3. The method according to claim 1, further comprising repeating said steps alternately between the user's first and second feet.

4. The method according to claim 3, further comprising assisting the user in returning his/her foot along said arcuate path.

5. The method according to claim 3, wherein the arcuate paths corresponding to the user's first and second feet intersect between their respective stopping positions and first positions.

6. A method for skate training exercise, comprising:

securing a user's foot to pivotable arm having a pivot point disposed between the user with the user substantially upright on said arm;

guiding the user's foot along an arcuate path defined by said arm and having a center point disposed behind the user defined by said pivot point;

resisting force applied by the user along said arcuate path in a direction away from the user's body

stopping movement along said arcuate path at a predetermined position; and

returning the user's foot to a first position along said arcuate path.

7. The method according to claim 6, further comprising:

repeating said steps alternately between the user's first and second feet, wherein the first position corresponding to each foot defines an inside limit of travel and the stopping position corresponding to each foot defines an outside limit of travel along the respective arcuate paths;

guiding the user's feet such that the arcuate paths corresponding to the user's first and second feet intersect between their respective first and stopping positions.

8. The method according to claim 7, wherein the stopping positions and first positions for each foot are determined by the user acting against the resisting force without mechanical stops.

9. The method according to claim 7, wherein said returning is accomplished by force applied by the user.

10. The method according to claim 7, further comprising supporting the user's upper body with a member allowing side-to-side motion.

11. A method for skate training exercise, comprising:

securing a user's foot to a pivotable arm having a pivot point disposed between the user;

stopping movement along said arcuate path at a predetermined position;

returning the user's foot to a first position along said arcuate path;

repeating said steps alternately between the user's first and second feet, wherein the first position corresponding to each foot defines an inside limit of travel and the stopping position corresponding to each foot defines an outside limit of travel along the respective arcuate paths; and

12. The method according to claim 11, wherein the stopping positions and first positions for each foot are determined by the user acting against the resisting force without mechanical stops.
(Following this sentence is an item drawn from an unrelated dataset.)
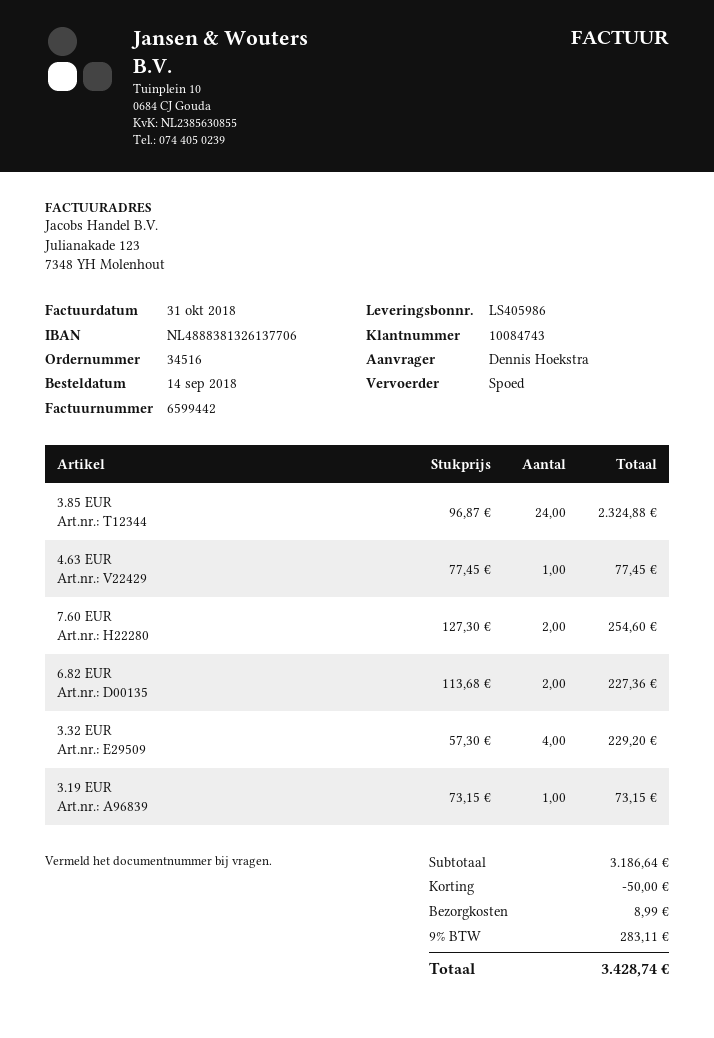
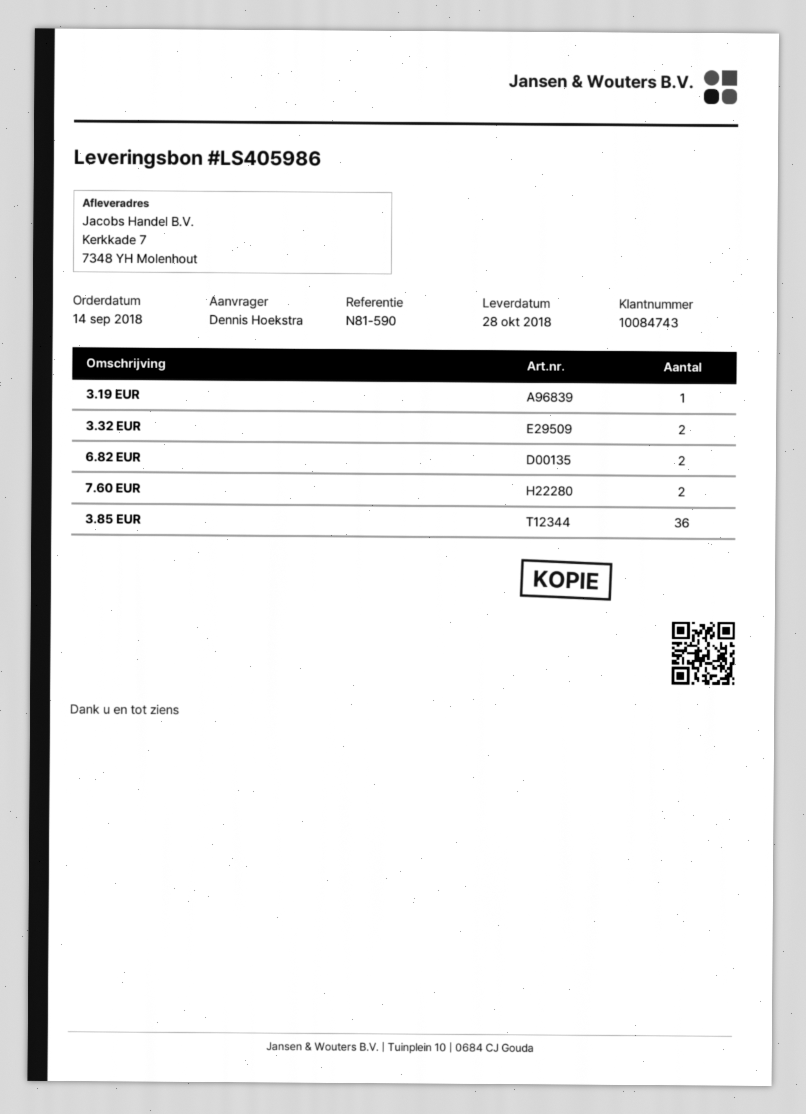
3.85 EUR: 24 -> 36
4.63 EUR: 1 -> none
3.32 EUR: 4 -> 2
13. The method according to claim 11, wherein said returning is accomplished by force applied by the user.

14. A method for skate training exercise, comprising:

guiding a user's first foot along an arcuate path having a center point disposed behind the user, said arcuate path having a radius at least about the length of the user's leg;

stopping movement along said arcuate path at a predetermined position;

returning the user's foot to a first position along said arcuate path; and

repeating said steps alternately between the user's first and second feet, wherein the arcuate paths corresponding to the user's first and second feet intersect between their respective stopping positions and first positions.

15. A method for skate training movement, comprising:

guiding a user's first foot and second foot along separate, but intersecting arcuate paths each path having a center point disposed behind the user, said paths lying in the same plane, substantially perpendicular to an upright user during movement;

resisting force applied by the user along the first arcuate path in a direction away from the user's body;

allowing the user to stop movement along the first arcuate path at a position determined by the user;

allowing the user to return the first foot to an inside position along said arcuate path; and

repeating said steps alternately between the user's first and second feet.

16. The method according to claim 15, further comprising assisting the user in returning his/her feet along said paths.

17. The method according to claim 15, wherein said return is accomplished by force applied by the user.